#### [THE INPUT]
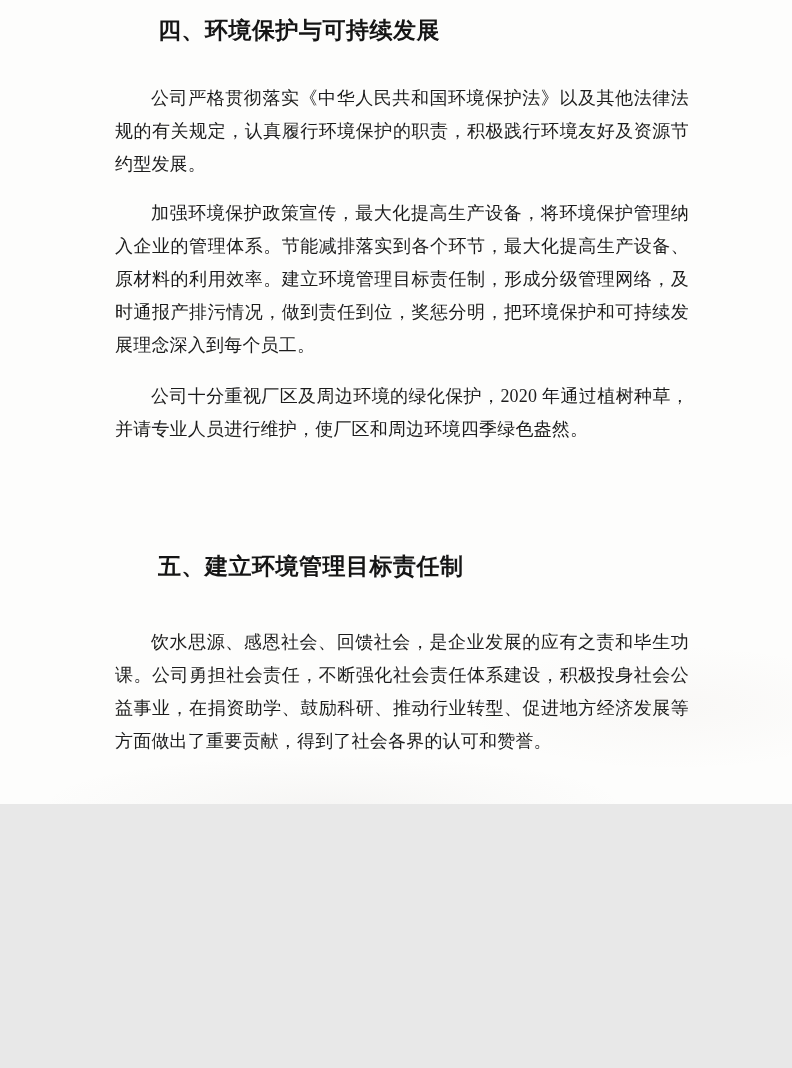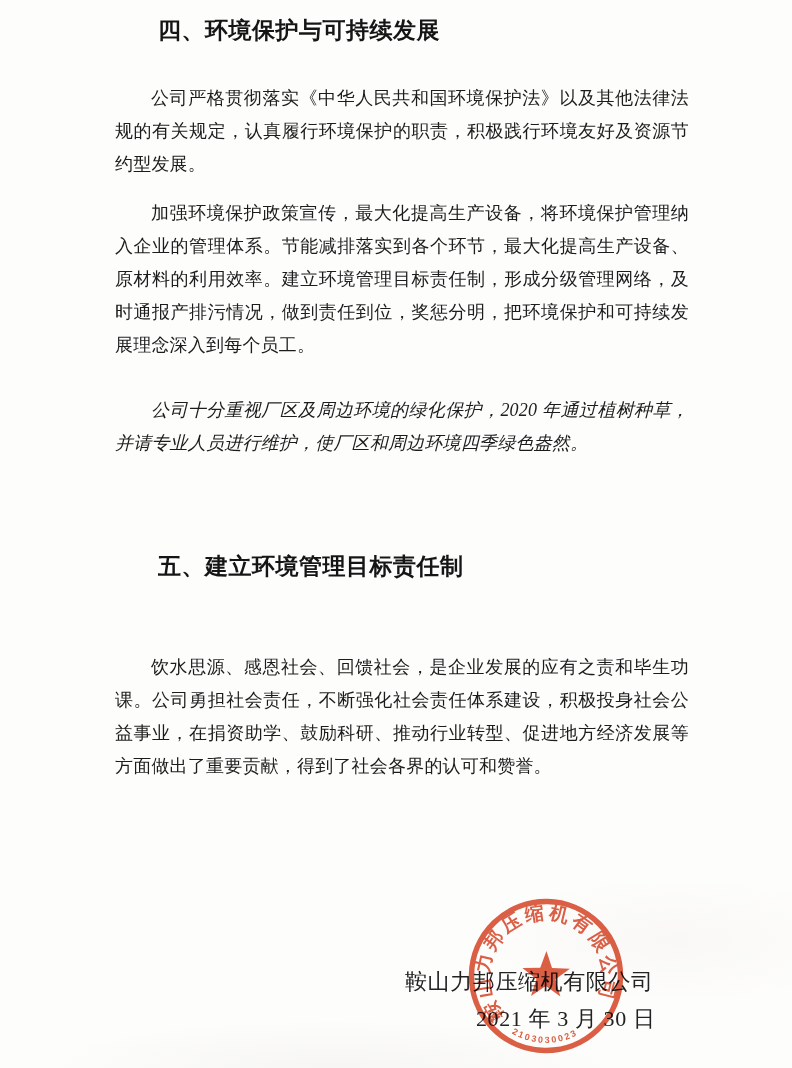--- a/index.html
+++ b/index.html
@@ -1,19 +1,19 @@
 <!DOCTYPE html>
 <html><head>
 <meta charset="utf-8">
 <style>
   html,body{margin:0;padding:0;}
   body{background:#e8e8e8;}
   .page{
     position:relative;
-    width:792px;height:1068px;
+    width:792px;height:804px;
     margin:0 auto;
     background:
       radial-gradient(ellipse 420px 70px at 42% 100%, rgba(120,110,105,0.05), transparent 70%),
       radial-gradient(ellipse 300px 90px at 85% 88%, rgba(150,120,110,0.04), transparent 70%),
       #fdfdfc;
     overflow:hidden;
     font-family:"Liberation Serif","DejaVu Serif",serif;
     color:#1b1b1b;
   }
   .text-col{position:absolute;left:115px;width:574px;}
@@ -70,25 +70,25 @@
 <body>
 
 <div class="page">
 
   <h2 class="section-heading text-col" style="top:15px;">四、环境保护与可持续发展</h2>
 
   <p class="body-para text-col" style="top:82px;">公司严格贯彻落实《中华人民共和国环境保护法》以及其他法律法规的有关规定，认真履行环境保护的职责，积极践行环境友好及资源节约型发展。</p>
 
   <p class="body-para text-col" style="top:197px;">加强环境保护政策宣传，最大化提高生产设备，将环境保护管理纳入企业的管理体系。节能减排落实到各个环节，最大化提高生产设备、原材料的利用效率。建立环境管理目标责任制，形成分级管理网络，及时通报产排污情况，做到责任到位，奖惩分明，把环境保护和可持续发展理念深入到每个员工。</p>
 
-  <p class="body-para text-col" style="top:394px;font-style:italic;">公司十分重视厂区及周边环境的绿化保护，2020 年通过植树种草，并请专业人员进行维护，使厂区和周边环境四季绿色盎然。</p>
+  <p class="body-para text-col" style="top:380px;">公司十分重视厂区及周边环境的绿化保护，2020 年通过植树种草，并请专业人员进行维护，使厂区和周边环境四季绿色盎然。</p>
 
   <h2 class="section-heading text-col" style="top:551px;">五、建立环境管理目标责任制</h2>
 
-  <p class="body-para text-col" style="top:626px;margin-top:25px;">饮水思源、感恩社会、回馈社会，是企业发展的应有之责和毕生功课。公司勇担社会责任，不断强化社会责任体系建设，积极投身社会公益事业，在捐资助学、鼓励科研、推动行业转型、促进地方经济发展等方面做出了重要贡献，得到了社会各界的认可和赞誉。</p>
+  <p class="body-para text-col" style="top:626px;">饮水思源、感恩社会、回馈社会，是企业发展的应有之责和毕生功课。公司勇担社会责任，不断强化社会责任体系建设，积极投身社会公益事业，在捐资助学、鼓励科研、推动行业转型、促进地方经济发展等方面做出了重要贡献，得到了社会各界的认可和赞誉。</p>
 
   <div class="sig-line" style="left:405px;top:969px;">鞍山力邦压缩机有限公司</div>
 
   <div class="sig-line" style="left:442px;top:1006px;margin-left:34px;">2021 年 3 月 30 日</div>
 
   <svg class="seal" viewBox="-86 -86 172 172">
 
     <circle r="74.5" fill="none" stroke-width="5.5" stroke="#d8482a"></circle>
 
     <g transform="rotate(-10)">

#### [DIRECTIONS FOR THIS TASK]
Scan the listing for the string "section" and copy every line that carries it.

#### [SOLUTION TO THIS EXERCISE]
   <h2 class="section-heading text-col" style="top:15px;">四、环境保护与可持续发展</h2>
   <h2 class="section-heading text-col" style="top:551px;">五、建立环境管理目标责任制</h2>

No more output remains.